Kembali ke hari puisi sedunia, momentum yang diperingati setiap 21 Maret 2019 ini oleh dokumen PBB menyebut puisi sebagai tradisi lisan selama berabad-abad, yang dapat mengomunikasikan nilai-nilai paling batin dari beragam budaya. UNESCO mengakui kemampuan unik puisi untuk menangkap semangat kreatif dari pikiran manusia. Di sini, kita bisa melihat kembali keberadaan penyair dan memandangnya dengan penuh tanya, “semangat apa bisa ia bagi untuk kita, generasi muda?”
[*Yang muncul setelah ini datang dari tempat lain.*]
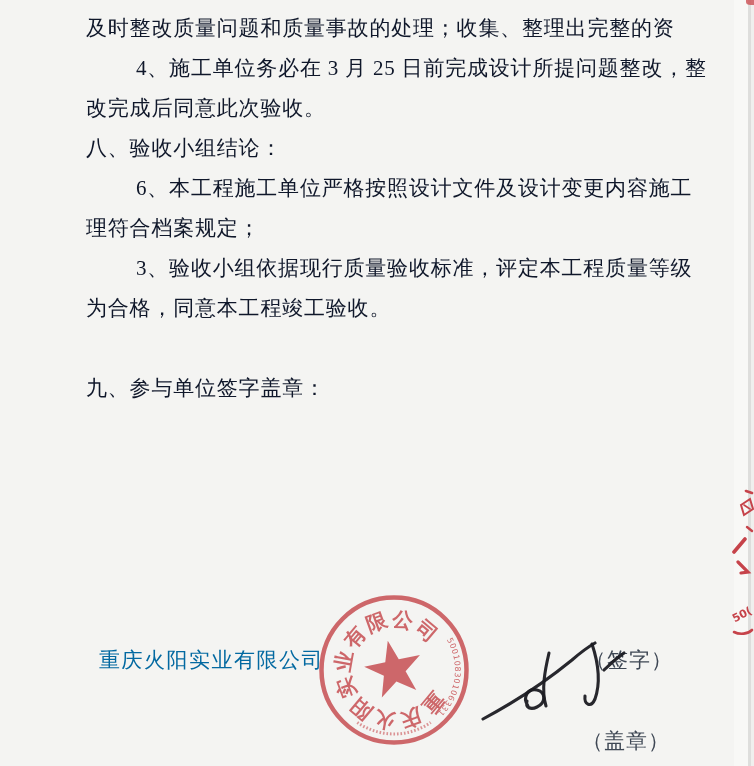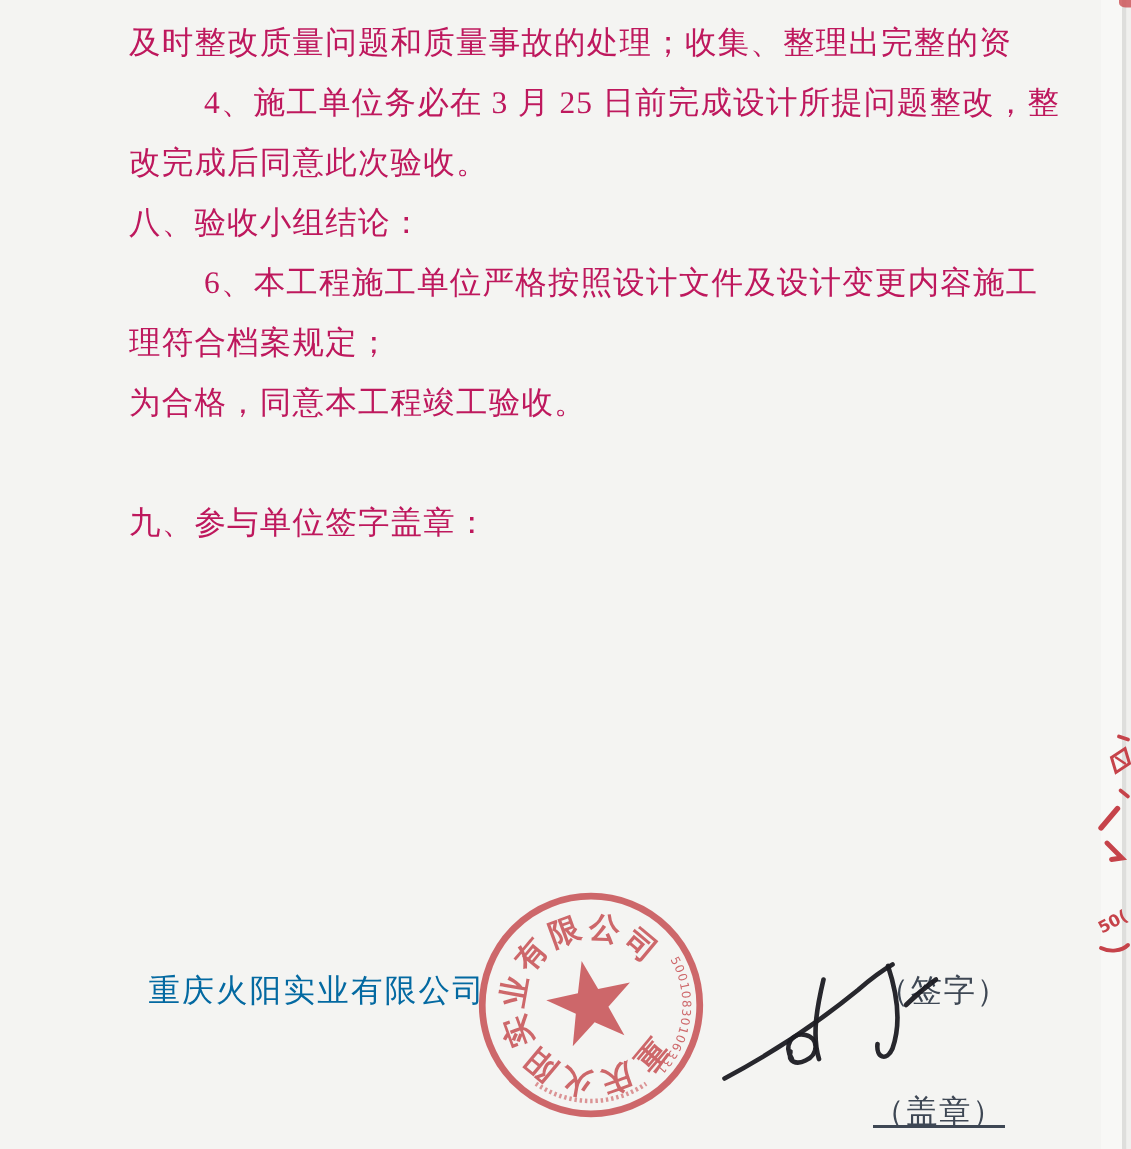--- a/index.html
+++ b/index.html
@@ -24,7 +24,7 @@
   .doc-lines{position:absolute;left:86px;top:8px;width:620px;}
   .line{
     height:40px;line-height:40px;font-size:21px;letter-spacing:0.8px;
-    color:#be185d;white-space:nowrap;
+    color:#0f172a;white-space:nowrap;
   }
   .line.indent{padding-left:50px;}
   .line.spacer{height:40px;}

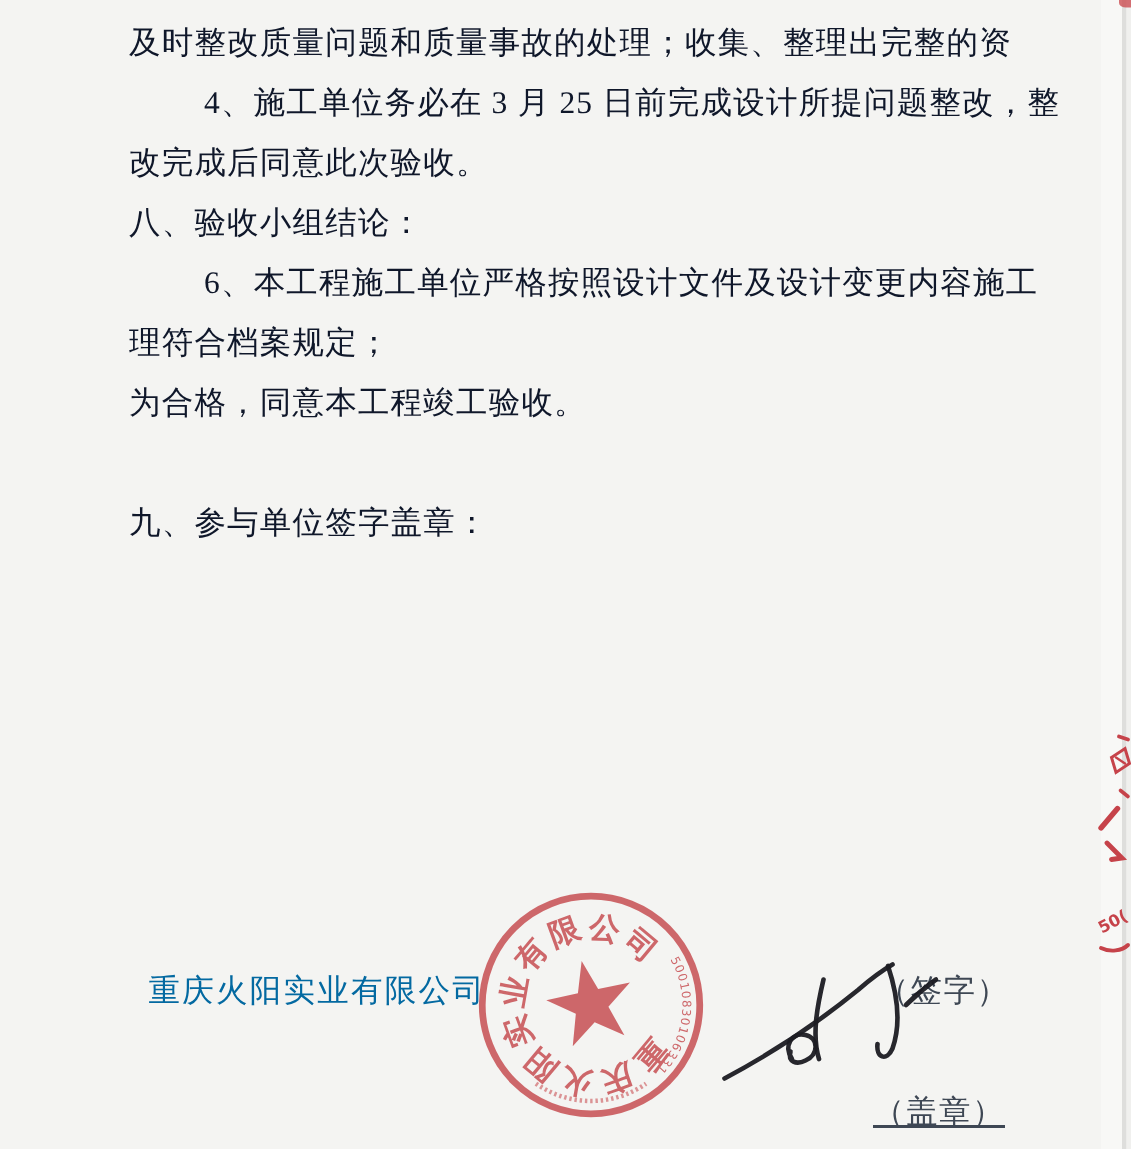--- a/index.html
+++ b/index.html
@@ -88,6 +88,7 @@
       <div class="line">八、验收小组结论：</div>
       <div class="line indent">6、本工程施工单位严格按照设计文件及设计变更内容施工</div>
       <div class="line">理符合档案规定；</div>
+      <div class="line indent">3、验收小组依据现行质量验收标准，评定本工程质量等级</div>
       <div class="line">为合格，同意本工程竣工验收。</div>
       <div class="line spacer"></div>
       <div class="line">九、参与单位签字盖章：</div>

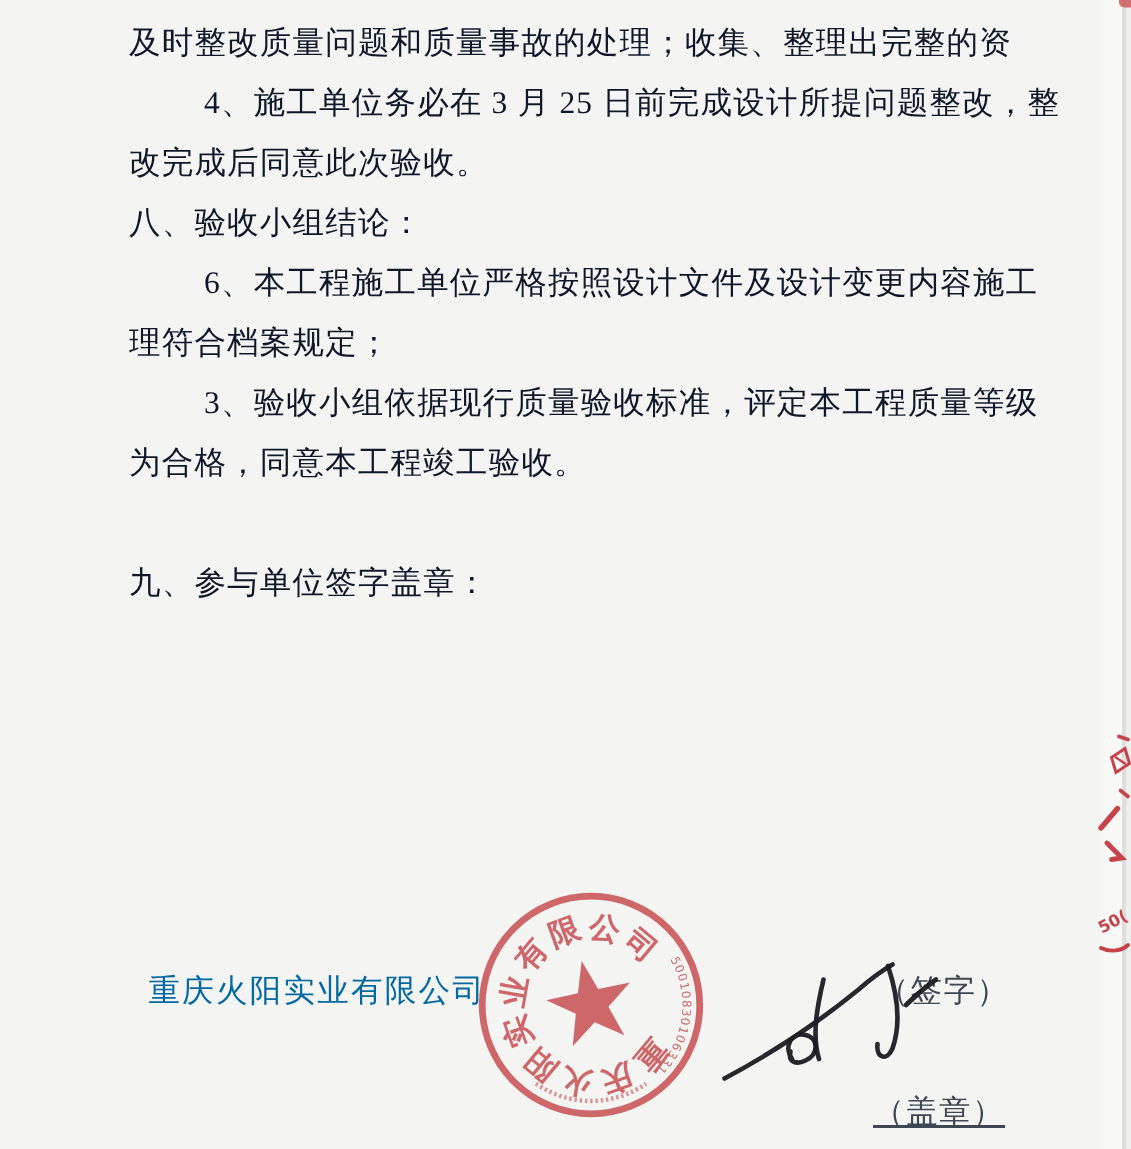--- a/index.html
+++ b/index.html
@@ -40,7 +40,7 @@
   }
   .seal-label{
     position:absolute;left:582px;top:727px;font-size:21px;letter-spacing:1px;
-    color:#3e4754;white-space:nowrap;text-decoration:underline;
+    color:#3e4754;white-space:nowrap;
   }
Sambil menikmati segelas kopi, pertanyaan relevan barusan bisa dijawab dengan satu kata, karya. Pagi di Bacukiki jauh dari disebut buku, tetapi saya bangga sebab jejak Pak Tri, yang dikutuk menjadi seorang penyair walau terasing, nyata adanya. Mengutip bait puisi Tri Astoto Kodarie, “laut adalah puisi yang menjelma dari batu karang tegar dan penuh ganggang dicengkeram jemari ombak dalam debur yang abadi”.